Die Tragödie der Gesinnungskrieger

Was junge Menschen zumeist auszeichnet, ist ihr Idealismus. Sie sehen eine Welt, in der es ungerecht zugeht, und möchten es besser machen. Hinzu kommt, dass sie die Kraft und Energie haben, diese Aufgabe auch anzupacken. Naturgemäß sind sie in der Regel noch dem Schwarz-weiß-Denken verhaftet (was zugleich einer der Gründe für ihre Kraft ist) – die Erkenntnis, dass es in der Welt selten so eindeutig zugeht, kommt ebenso wie die Wertschätzung von Kompromissen erst mit zunehmender Lebenserfahrung.


Aus diesem Grund werden sie zu allen Zeiten von den jeweiligen Eliten manipuliert: wegen ihrer Kraft und weil sie Manipulationen schwerer durchschauen. Weil sie anfälliger sind für Appelle an ihr Gefühl. Früher wurden sie vor allem dazu missbraucht, die Kriege der Herrschenden zu führen. Heute ist das nicht anders, nur dass die Schlachtfelder gewechselt haben. Früher wurde ihnen in Deutschland eingeredet, die Juden oder die Franzosen seien die Urheber aller Ungerechtigkeit und mit aller Kraft zu bekämpfen. Heute wird ihnen eingeredet, der weiße heterosexuelle Mann sei an allem schuld, und gegen ihn seien alle Verbrechen erlaubt, ihm gegenüber brauche man an sich selbst nicht dieselben Maßstäbe anzulegen, die man an ihn anlegt. Der Hass, den man ihm unterstellt, sei gegen ihn gerechtfertigt.

Die Manipulationen erfolgen seit Jahrtausenden auf dieselbe Art: Es geht immer um gruppenbezogene Menschenverachtung, es geht immer um Feindbilder, es geht immer um den mythischen Kampf des angeblich Guten gegen das angeblich Böse. Und es gehört zu den Tragödien der Geschichte, dass sich ausgerechnet diejenigen, die voller Kraft und Idealismus sind, um die Welt zu einem besseren Ort zu machen, dazu verführen lassen, die Welt mit Hass und Leid zu füllen.

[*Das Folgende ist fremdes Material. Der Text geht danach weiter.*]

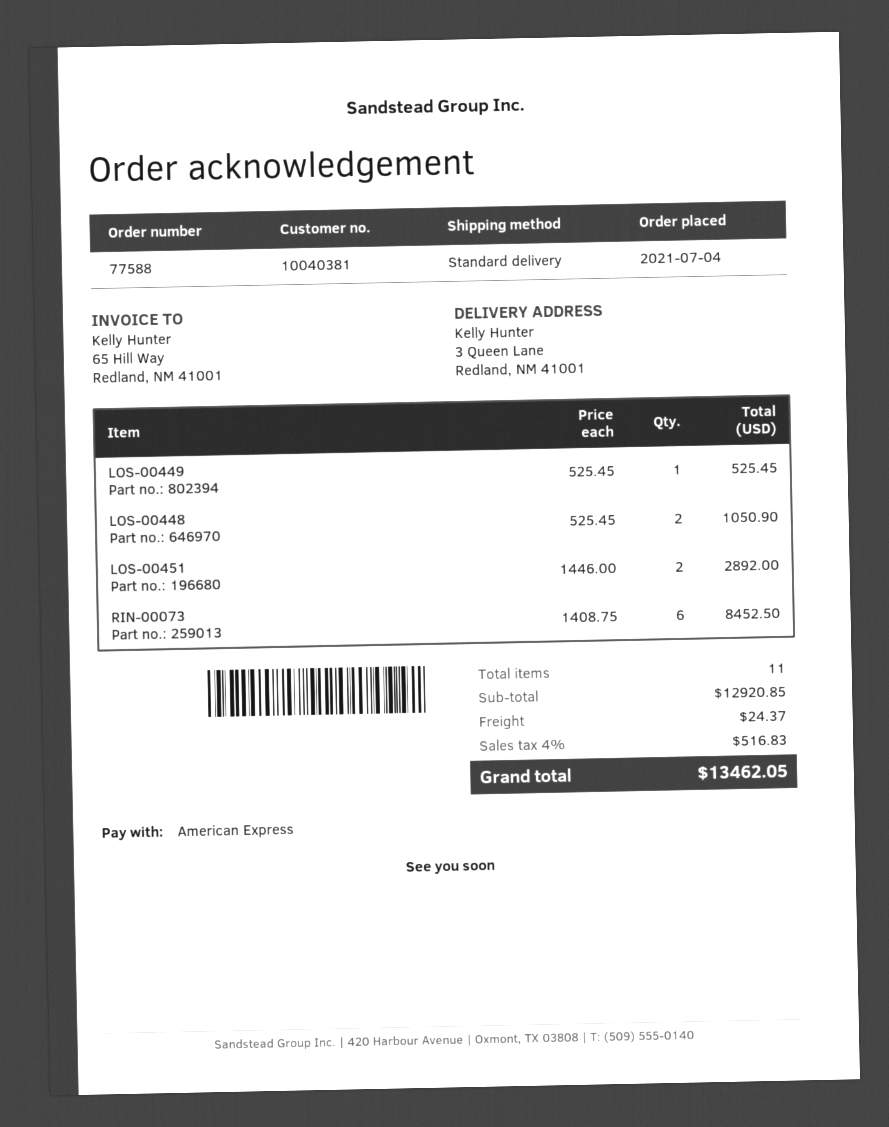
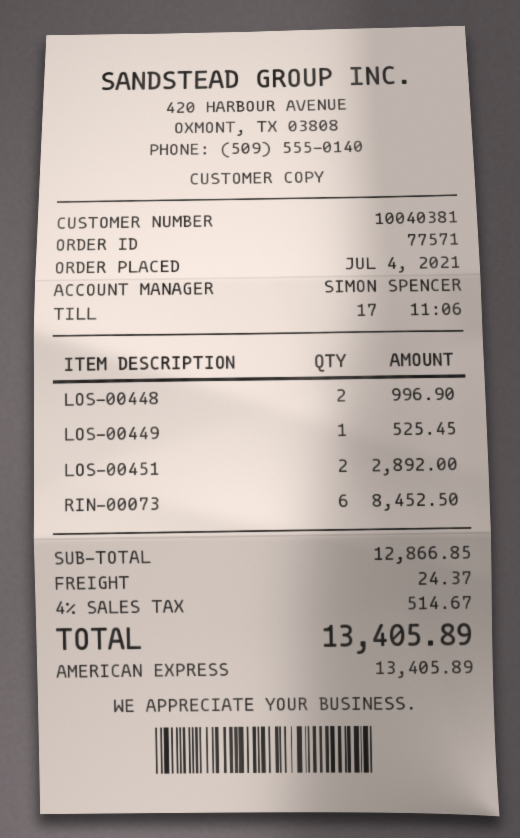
order number: 77588 -> 77571
LOS-00448: 2 for 1050.90 -> 2 for 996.90
subtotal: 12920.85 -> 12866.85
tax: 4% = 516.83 -> 4% = 514.67
total: 13462.05 -> 13405.89

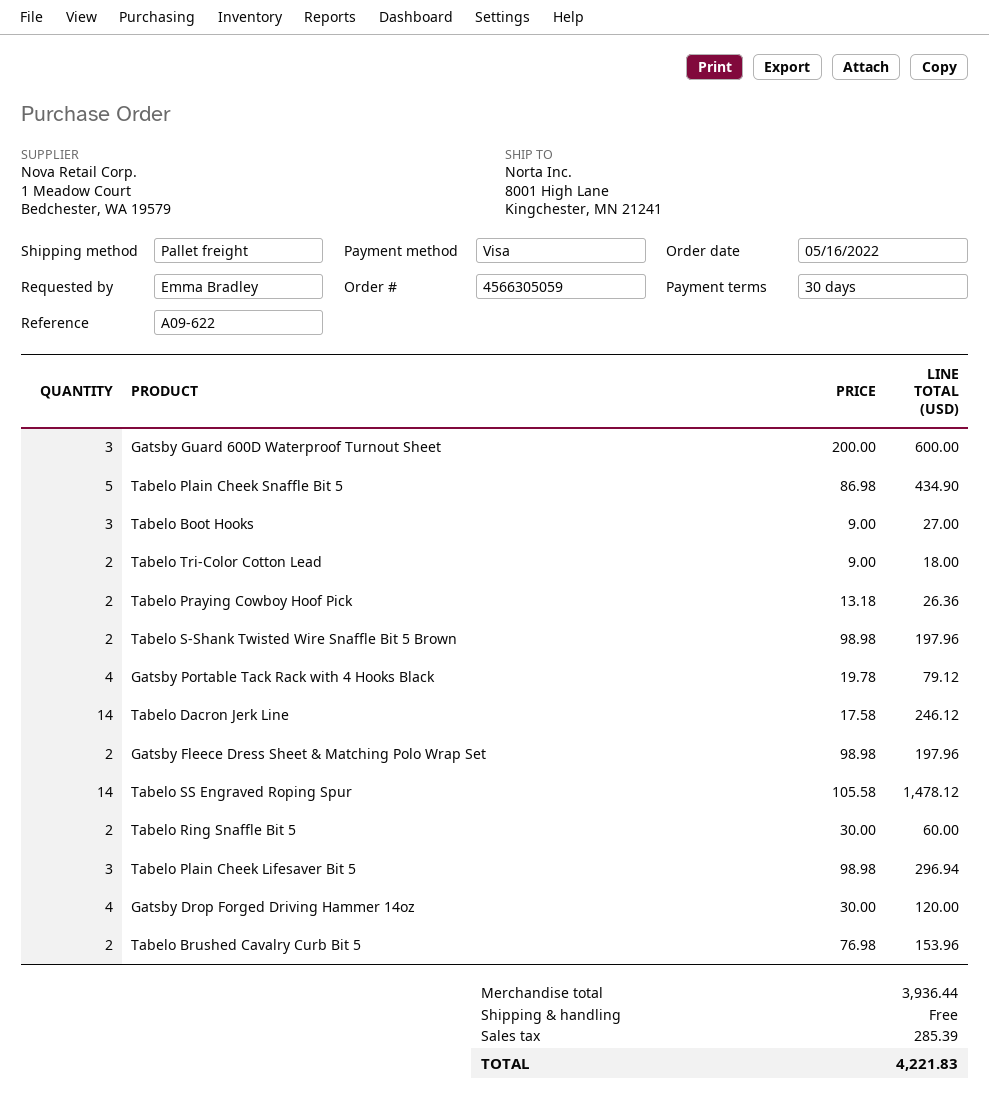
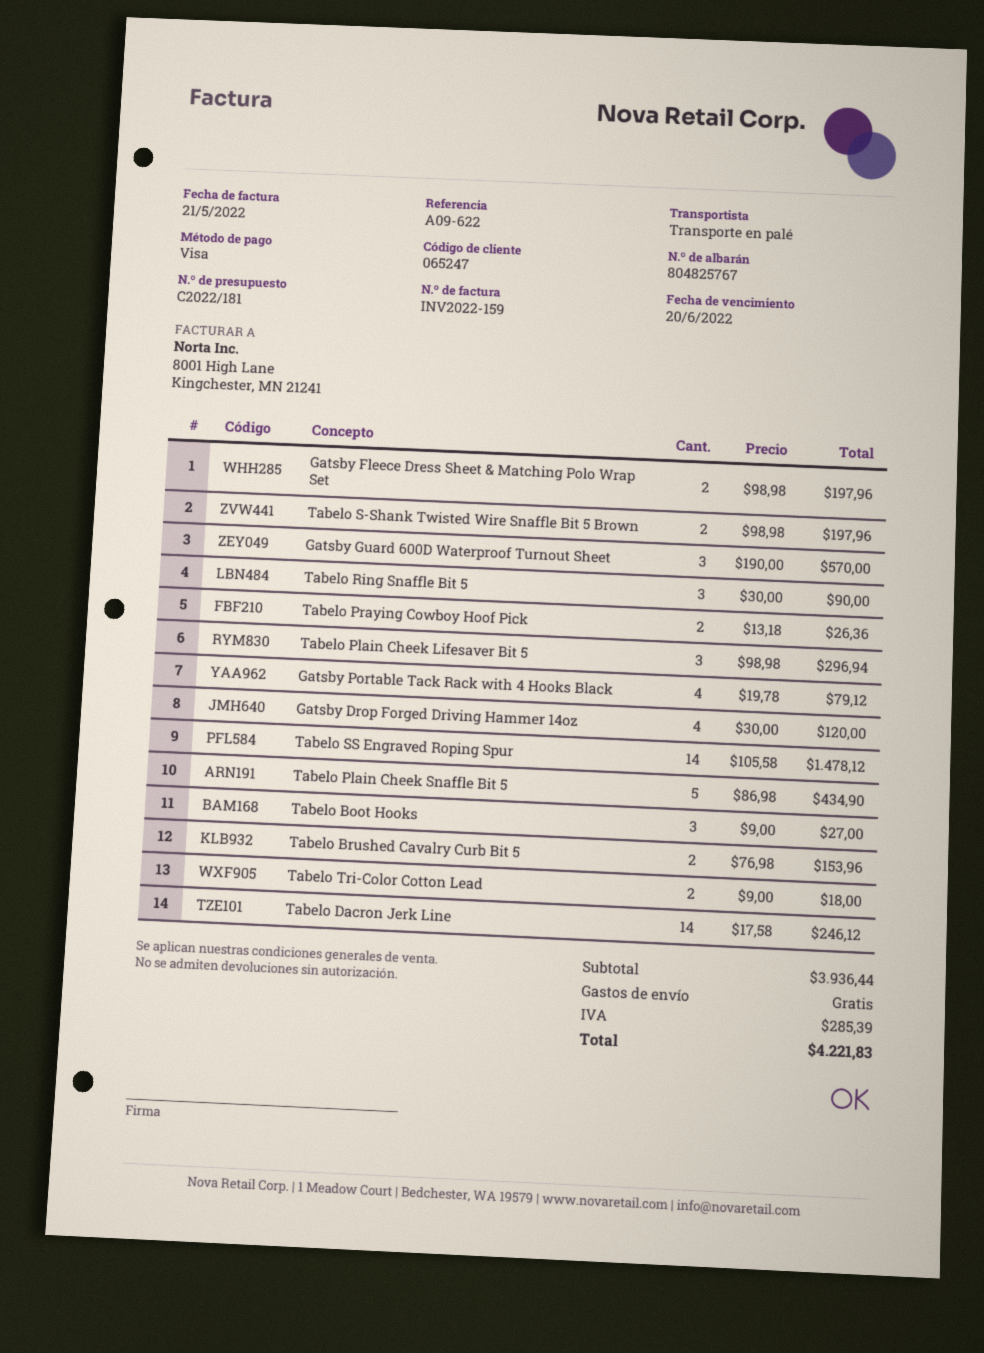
Gatsby Guard 600D Waterproof Turnout Sheet: 3 x 200.00 = 600.00 -> 3 x 190.00 = 570.00
Tabelo Ring Snaffle Bit 5: 2 x 30.00 = 60.00 -> 3 x 30.00 = 90.00

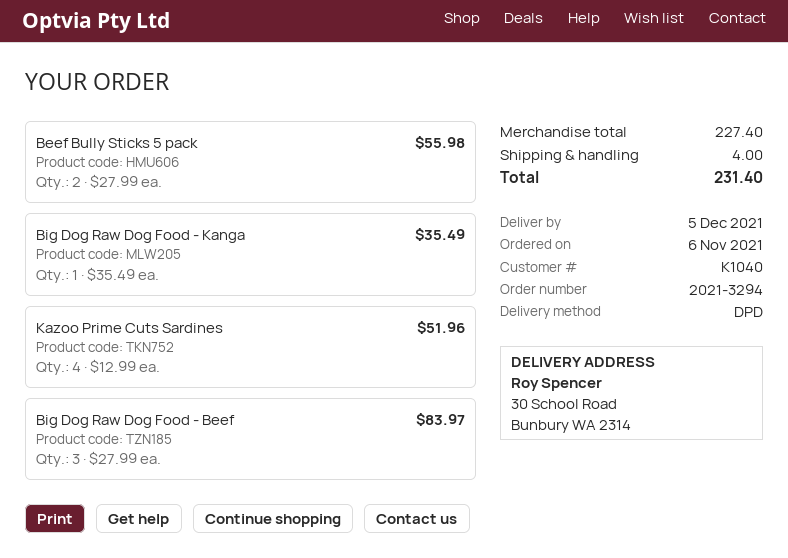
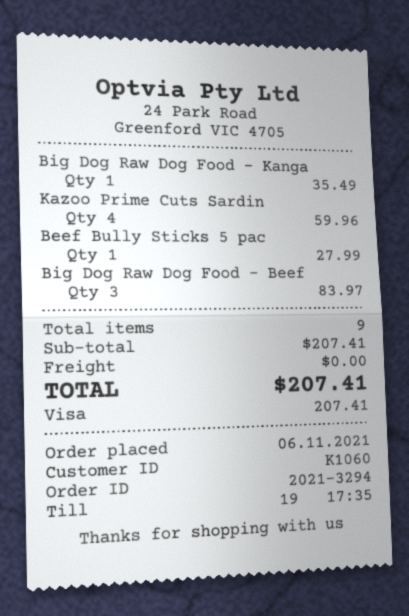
customer number: K1040 -> K1060
Beef Bully Sticks 5 pack: 2 for 55.98 -> 1 for 27.99
Kazoo Prime Cuts Sardines: 4 for 51.96 -> 4 for 59.96
subtotal: 227.40 -> 207.41
shipping: 4.00 -> 0.00
total: 231.40 -> 207.41

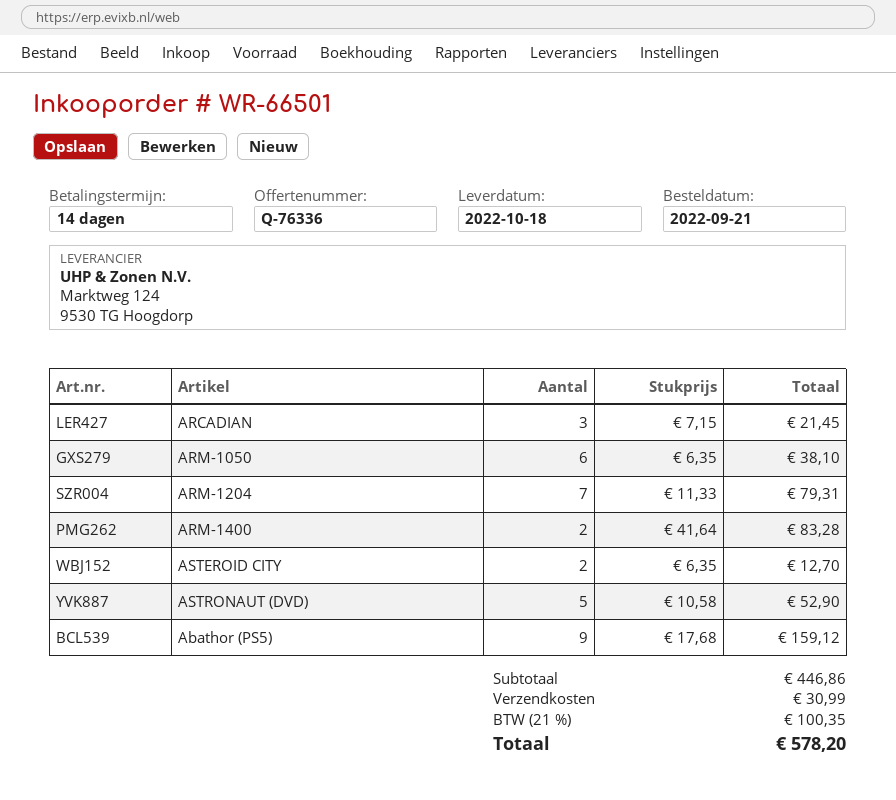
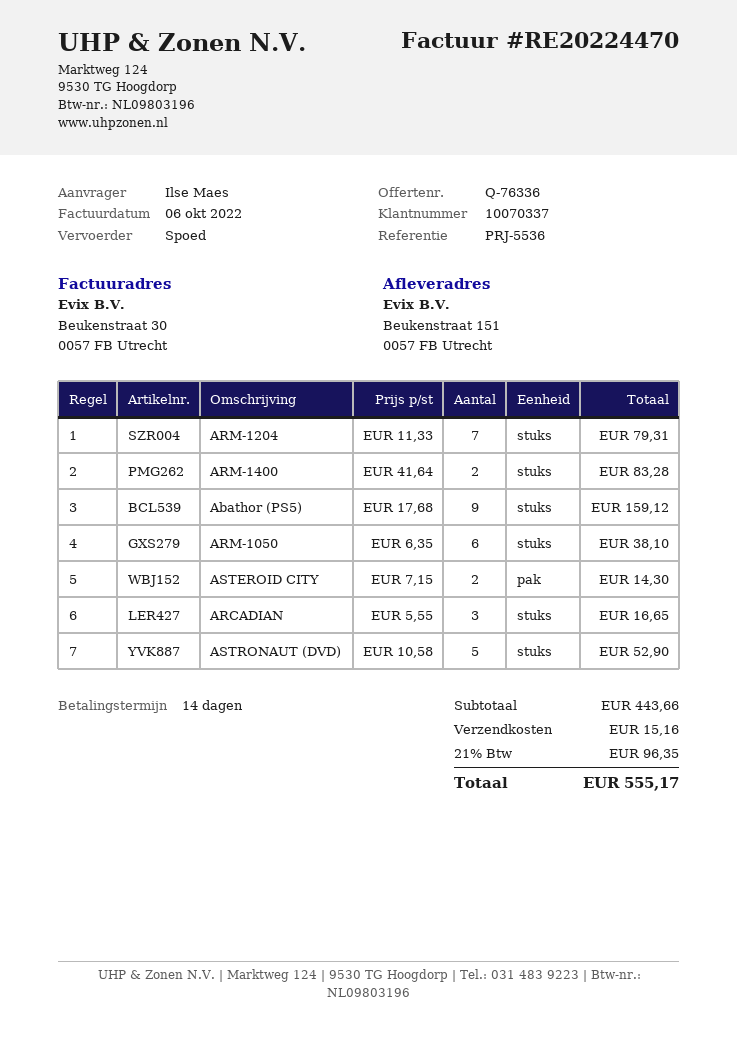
ARCADIAN: 3 x 7.15 = 21.45 -> 3 x 5.55 = 16.65
ASTEROID CITY: 2 x 6.35 = 12.70 -> 2 x 7.15 = 14.30
subtotal: 446.86 -> 443.66
shipping: 30.99 -> 15.16
tax: 21% = 100.35 -> 21% = 96.35
total: 578.20 -> 555.17

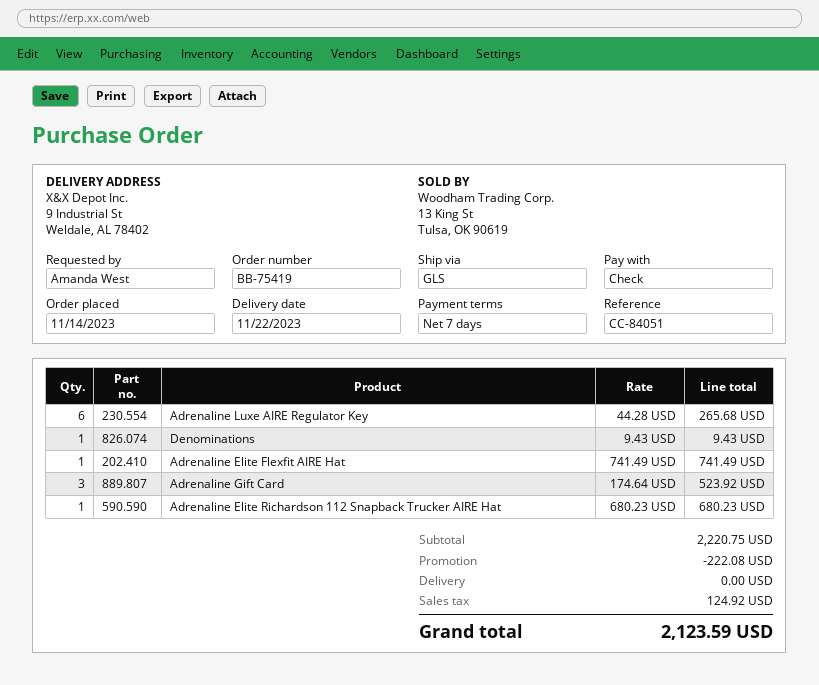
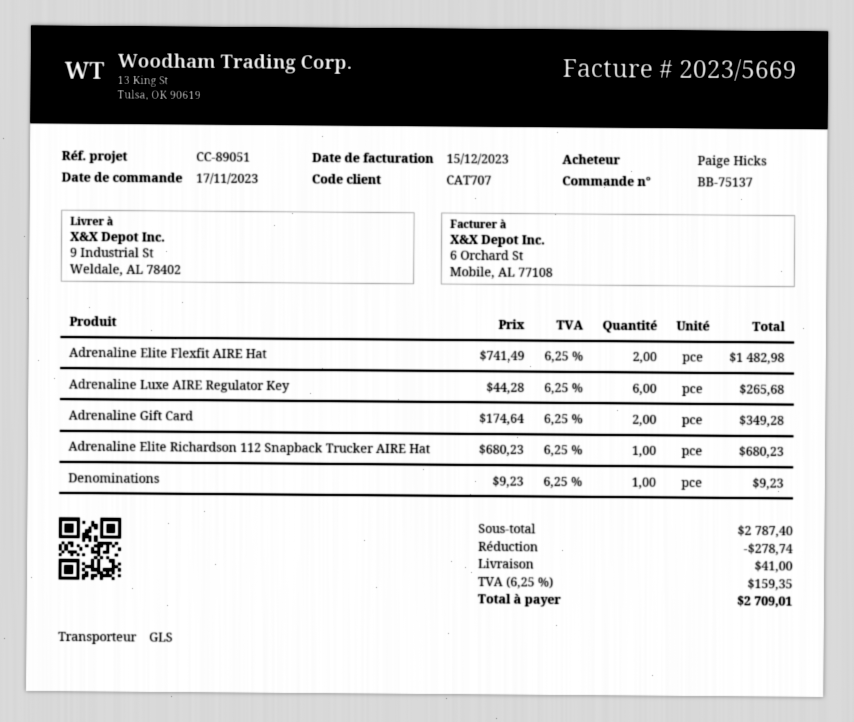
order number: BB-75419 -> BB-75137
order date: 2023-11-14 -> 2023-11-17
reference: CC-84051 -> CC-89051
ordered by: Amanda West -> Paige Hicks
Denominations: 1 x 9.43 = 9.43 -> 1 x 9.23 = 9.23
Adrenaline Elite Flexfit AIRE Hat: 1 x 741.49 = 741.49 -> 2 x 741.49 = 1482.98
Adrenaline Gift Card: 3 x 174.64 = 523.92 -> 2 x 174.64 = 349.28
subtotal: 2220.75 -> 2787.40
discount: 222.08 -> 278.74
shipping: 0.00 -> 41.00
tax: 124.92 -> 159.35
total: 2123.59 -> 2709.01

Die Parallelen, die man entdecken kann, wenn man beispielsweise Studenten aus der Weimarer Republik mit Studenten von heute vergleicht, sind offensichtlich. Und dass sie damals rechter Propaganda auf den Leim gingen und sich heute von linker Propaganda verführen lassen, stellt in meinen Augen keinen Fortschritt dar.

Denken wir an die antidemokratische Einstellung vieler Studenten, die in den 20er Jahren den demokratischen Staat bekämpften, und die Antideutschen, zumeist junge Menschen, die heute dasselbe versuchen. Oder an die Studie, die für die USA herausfand, dass 40 Prozent der Millennials bestimmte Formen der Zensur befürworten, und an die deutsche Studie, die herausfand, dass immer mehr Menschen hierzulande staatliche Eingriffe in Ordnung finden.

Denken wir daran, dass unliebsame Professoren von Studenten angegriffen und mit Hetzkampagnen verfolgt wurden und werden. In der Weimarer Republik waren das vor allem Theodor Lessing, Georg Friedrich Nicolai und Emil Julius Gumbel, heute ergeht es Herfried Münkler und Jörg Baberowski ähnlich.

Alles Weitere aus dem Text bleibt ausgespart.